(photos : Richard Sprang)
(photos : Richard Sprang)

Tandis que la crise sanitaire nous oblige à rester prudemment chez nous, pourquoi ne pas en profiter pour cuisiner ? Dans le dernier numéro de Terre de vins, disponible en kiosques (qui pour le moment restent ouverts !), Michel Hermet – restaurateur, sommelier et vigneron, créateur du Wine Bar Le Cheval Blanc à Nîmes – prend les commandes de notre rubrique Cuisine. En duo avec son chef Laurent Tabuce, ils nous offrent trois belles recettes de brasserie et des accords pur plaisir aux accents sudistes.
Première étape : Souris d’agneau au romarin avec ses banderilles de ris, petits pois à la française et jeunes carottes

Pour 4 personnes
4 souris d’agneau, 250 g de ris d’agneau, 500 g de petits pois frais, 60 g de lardons fumés, 1 gros oignon, 1 cœur de sucrine, 8 jeunes carottes, beurre, huile d’olive, farine, romarin, thym, sel et poivre du moulin, 1 verre de vin blanc.

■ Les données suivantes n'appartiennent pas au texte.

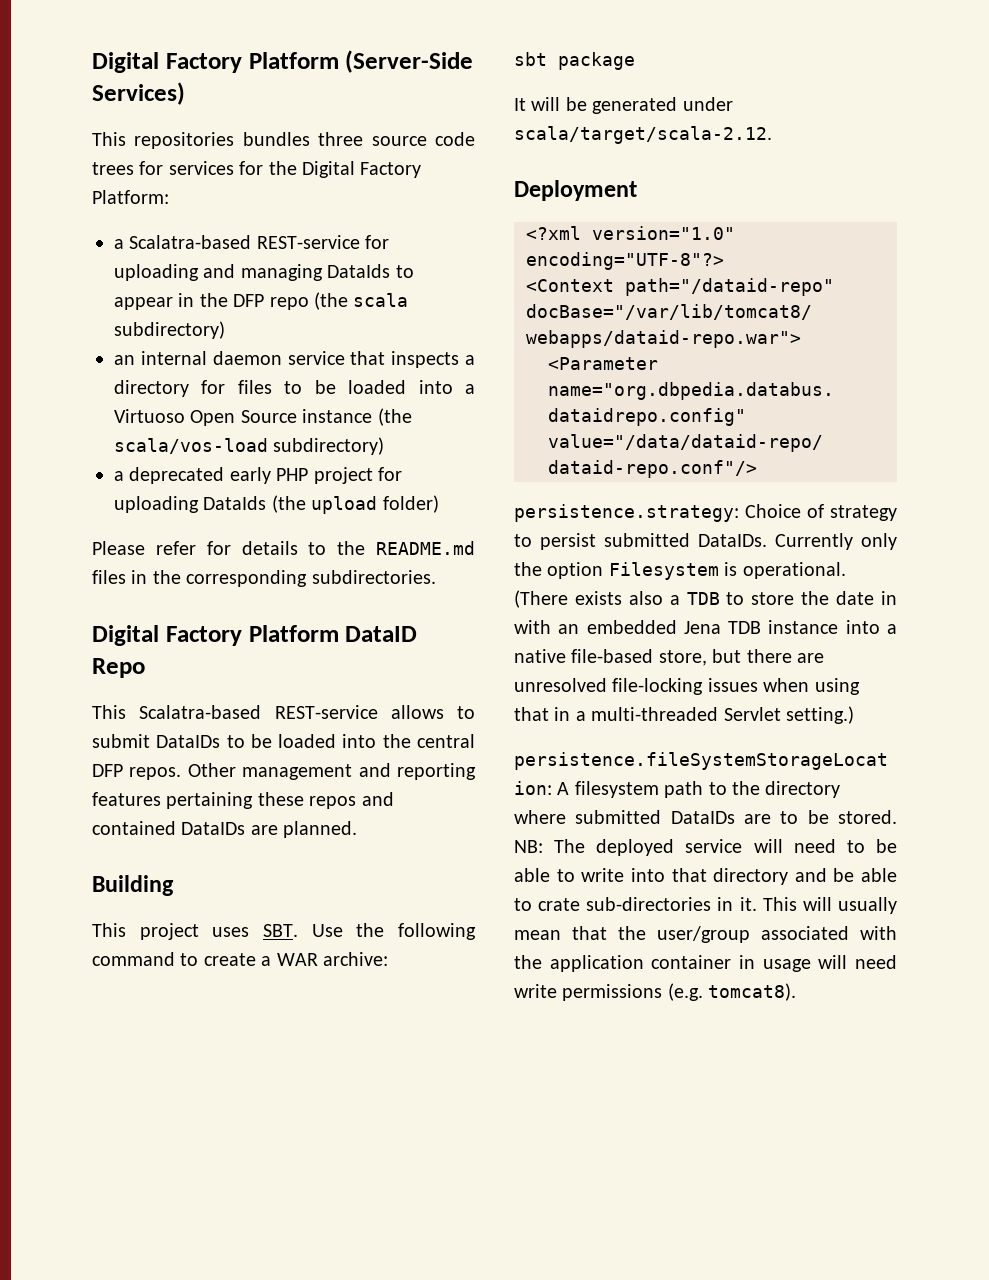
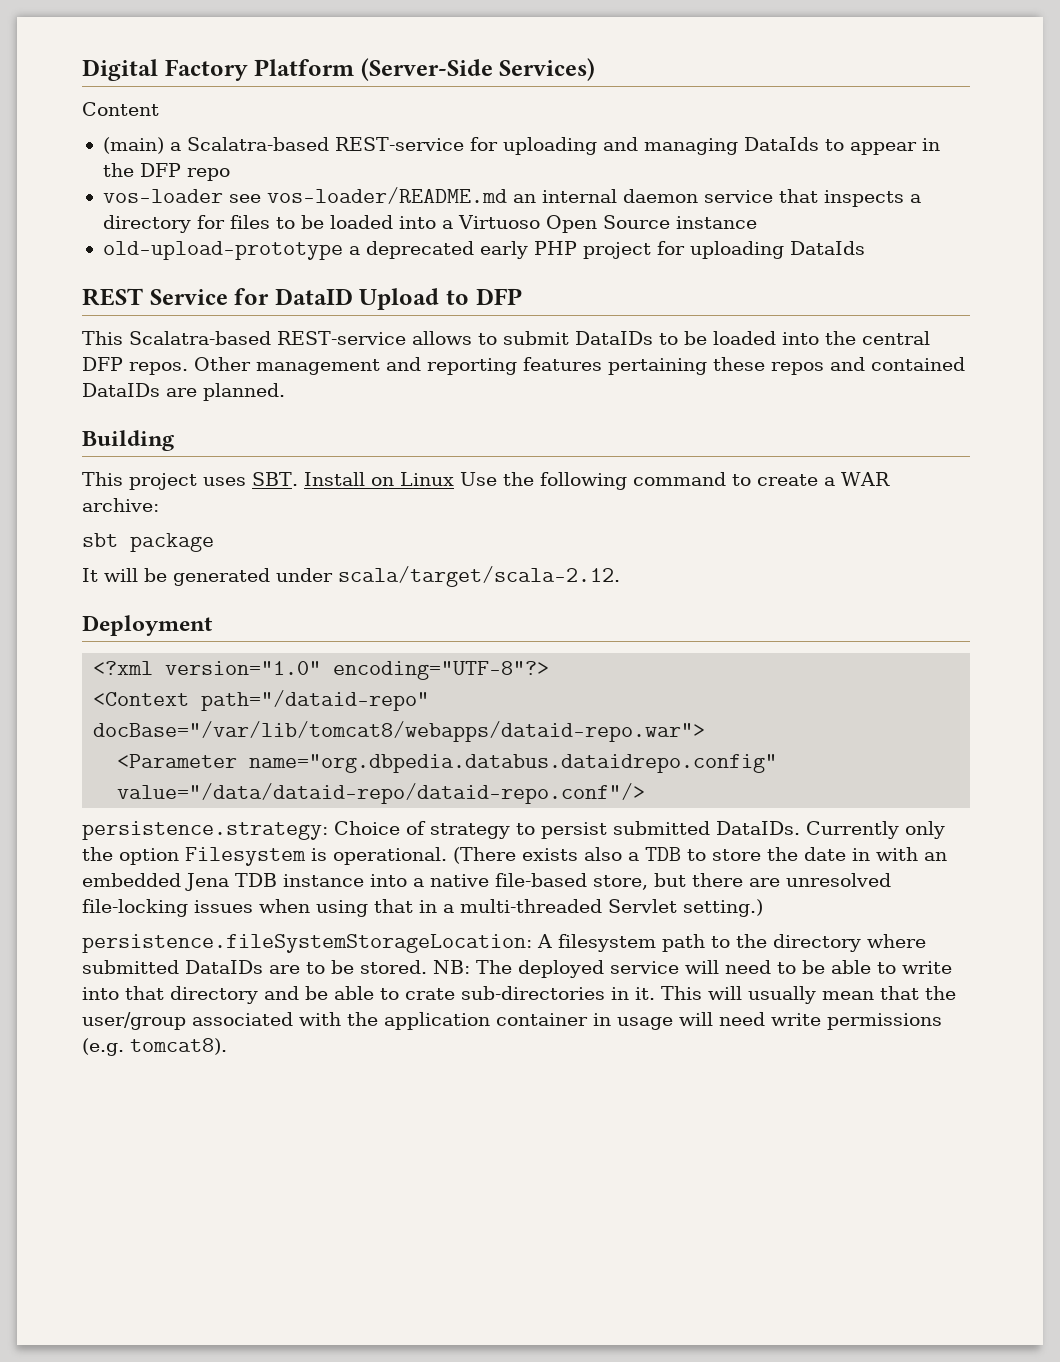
[92,132,475,149] [92,161,422,178] [92,190,169,204] This repositories bundles three source code trees for services for the Digital Factory Platform: // -> [82,102,159,116] [102,137,164,154] Content // (main)
[314,292,409,310] [114,321,225,339] (the scala subdirectory) // -> [102,187,507,204] // vos-loader see vos-loader/README.md
[377,408,412,426] [114,437,385,455] (the scala/vos-load subdirectory) // -> [102,241,343,260] // old-upload-prototype
[271,495,439,514] [92,541,476,555] [92,570,436,587] [92,625,418,646] [92,658,145,678] (the upload folder) // Please refer for details to the README.md files in the corresponding subdirectories. // Digital Factory Platform DataID Repo -> [82,288,522,310] // REST Service for DataID Upload to DFP
(298, 930) none -> [304,472,454,486] Install on Linux

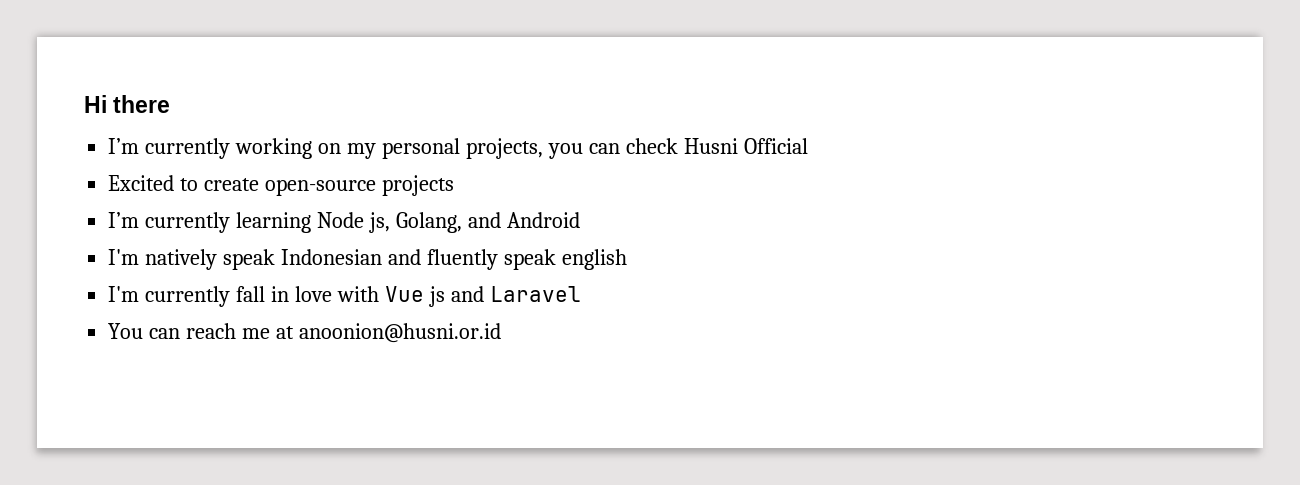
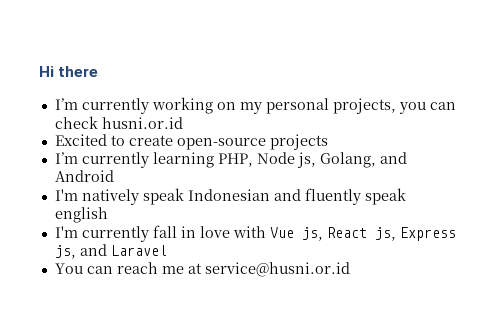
[683,138,808,154] Husni Official -> [101,117,183,129] husni.or.id
(312, 222) none -> [217,153,253,167] PHP,
[428,286,445,307] js -> [301,227,456,241] [54,245,76,259] js, React js, Express js,
[298,323,501,343] anoonion@husni.or.id -> [204,262,350,277] service@husni.or.id

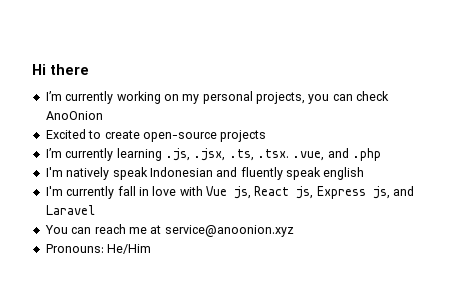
[101,117,183,129] husni.or.id -> [45,111,103,120] AnoOnion
[217,152,407,168] [54,170,114,182] PHP, Node js, Golang, and Android -> [164,148,382,161] .js, .jsx, .ts, .tsx. .vue, and .php
[204,262,350,277] service@husni.or.id -> [164,225,294,237] [45,244,152,254] service@anoonion.xyz // Pronouns: He/Him

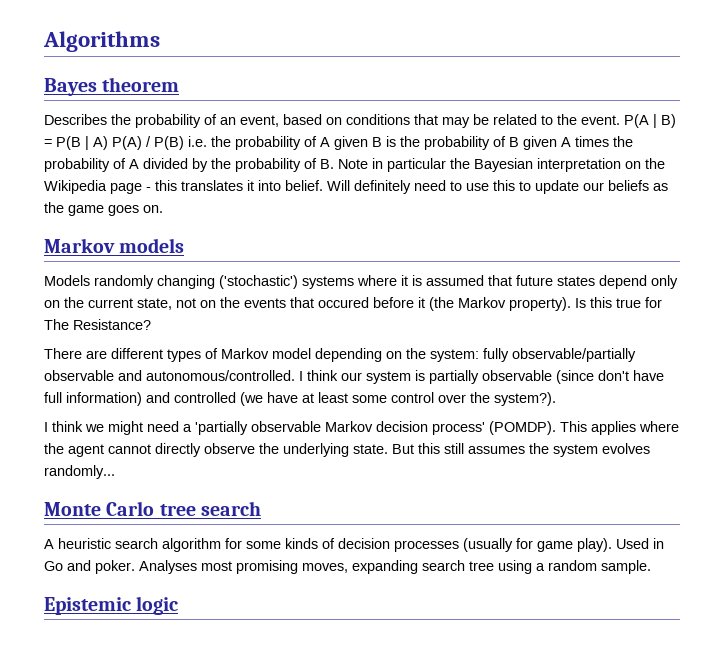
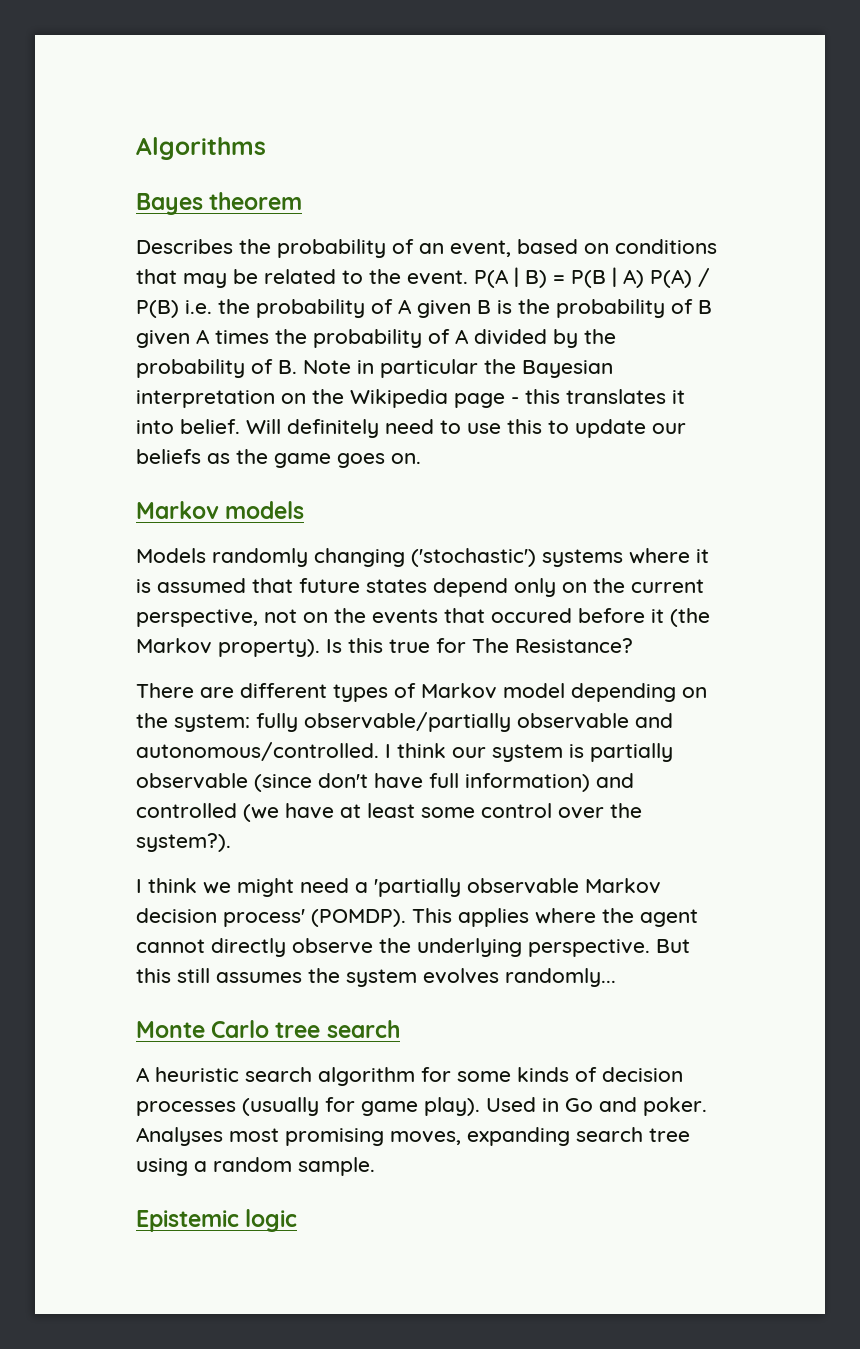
[137,298,172,310] state, -> [136,609,258,627] perspective,
[353,444,388,454] state. -> [528,939,650,957] perspective.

Saisir les souris à l’huile d’olive dans une cocotte à feu moyen. Ajouter thym, romarin, sel et poivre, déglacer au vin blanc. Mouiller à hauteur d’eau et laisser mijoter à couvert pendant environ 2 heures. Faire blanchir les ris d’agneau dans l’eau bouillante pendant une dizaine de minutes, puis réserver. Embrocher les ris sur des banderilles, rouler dans la farine, rôtir au beurre à la poêle façon meunière.
Faire suer l’oignon et les lardons dans une sauteuse avec un peu d’huile d’olive quelques minutes. Ajouter le cœur de sucrine émincé, les petits pois et les jeunes carottes épluchées, mouiller à hauteur d’eau et cuire à feu moyen environ 20 minutes.
Servir la souris d’agneau piquée de sa banderille de ris, sur les petits pois à la française, arrosée du jus de cuisson au romarin. Le chef l’accompagne d’une galette croustillante de pommes de terre.

Accords languedociens

La maison aime les abats, et glisse des ris avec la souris fondante. En escorte à cet agneau printanier, Michel Hermet propose des languedocs maturés. Il voue une grande admiration à Alain Chabanon, pour son travail exemplaire, en biodynamie, qui donne un potentiel de garde impressionnant. Son AOC Languedoc-Montpeyroux L’Esprit de Fontcaude 2013 (48 € sur table), cuvée historique du domaine – mourvèdre, syrah et grenache élevé 24 mois en barrique – devient une dentelle d’une grande élégance, aussi fine que les ris poêlés.
En AOC Languedoc-Pic-Saint-Loup, Roger Mézy travaille en bio son Clos des Augustins, domaine familial depuis un siècle. Son Sourire d’Odile 2016 (38 € sur table) montre en carafe sa robe rubis sombre. Sa syrah fondue, subtilement fumée sur les épices douces, apporte une puissance qui répond à cet agneau fermier au romarin, les deux composent un long et riche accord languedocien.